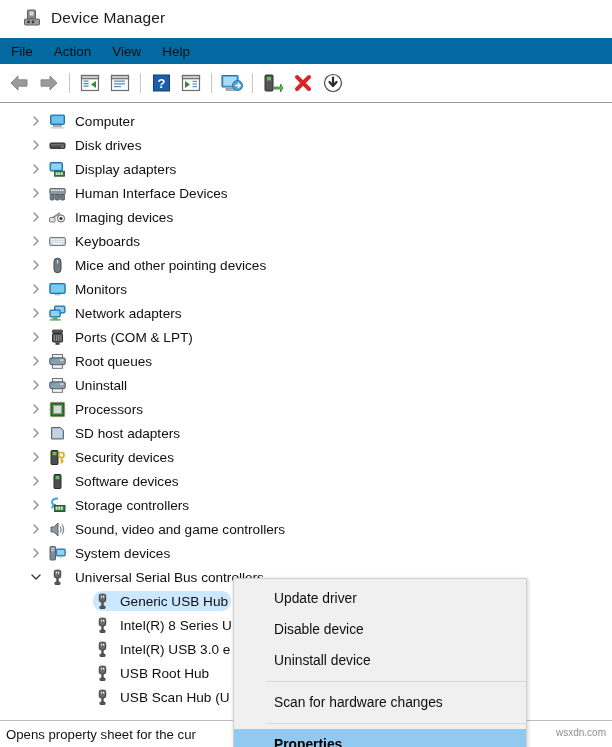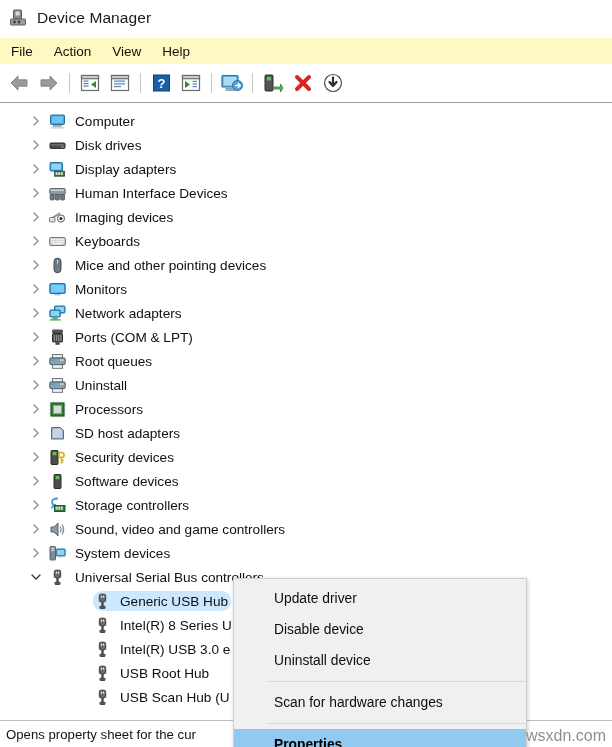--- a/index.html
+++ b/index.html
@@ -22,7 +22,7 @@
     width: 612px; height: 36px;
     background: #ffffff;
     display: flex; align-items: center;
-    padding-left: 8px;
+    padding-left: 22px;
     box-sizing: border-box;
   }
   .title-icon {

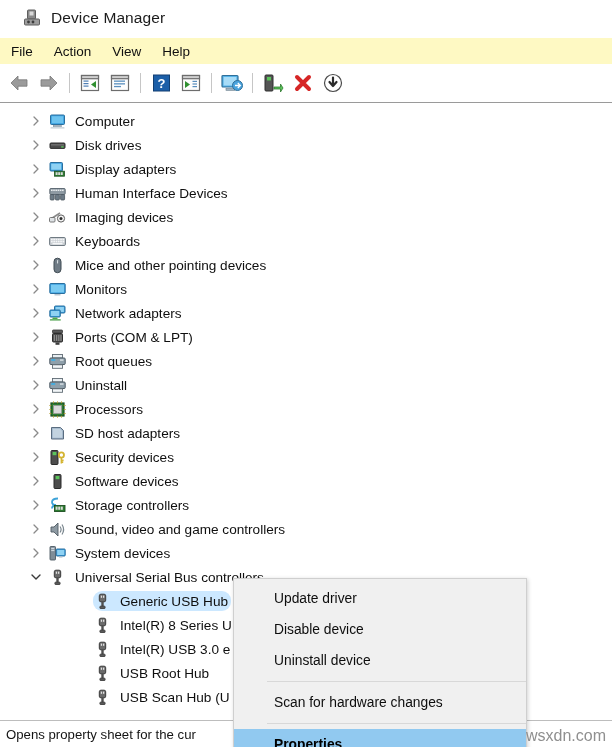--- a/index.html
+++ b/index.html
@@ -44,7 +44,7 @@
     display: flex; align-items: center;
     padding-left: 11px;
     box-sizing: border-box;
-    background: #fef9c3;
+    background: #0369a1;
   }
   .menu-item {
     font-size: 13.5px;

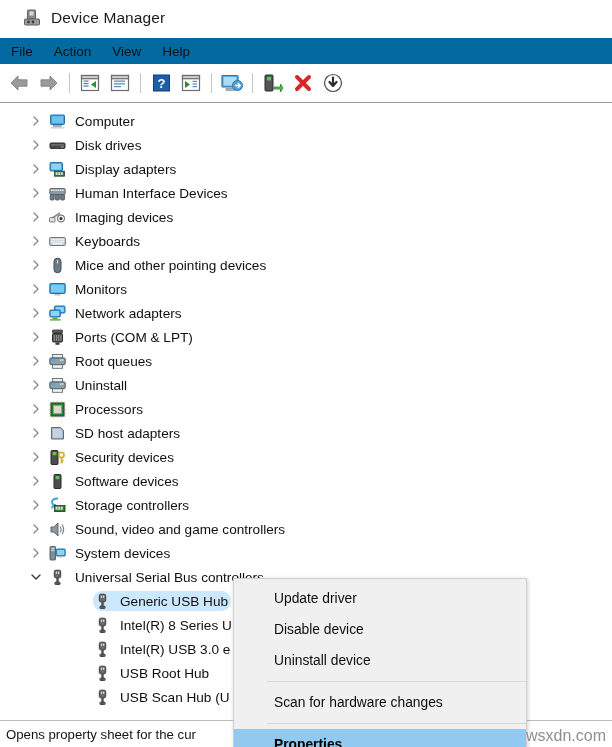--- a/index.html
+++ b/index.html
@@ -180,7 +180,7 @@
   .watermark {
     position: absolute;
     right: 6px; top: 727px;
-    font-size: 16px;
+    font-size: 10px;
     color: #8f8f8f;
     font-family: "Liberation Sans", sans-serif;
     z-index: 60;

################

> [Problem]
Having found the line that contains "-180,7 +180,7 @@", set down that line and all the rest through the end of the records, exactly.

> [Solution for this problem]
@@ -180,7 +180,7 @@
   .watermark {
     position: absolute;
     right: 6px; top: 727px;
-    font-size: 16px;
+    font-size: 10px;
     color: #8f8f8f;
     font-family: "Liberation Sans", sans-serif;
     z-index: 60;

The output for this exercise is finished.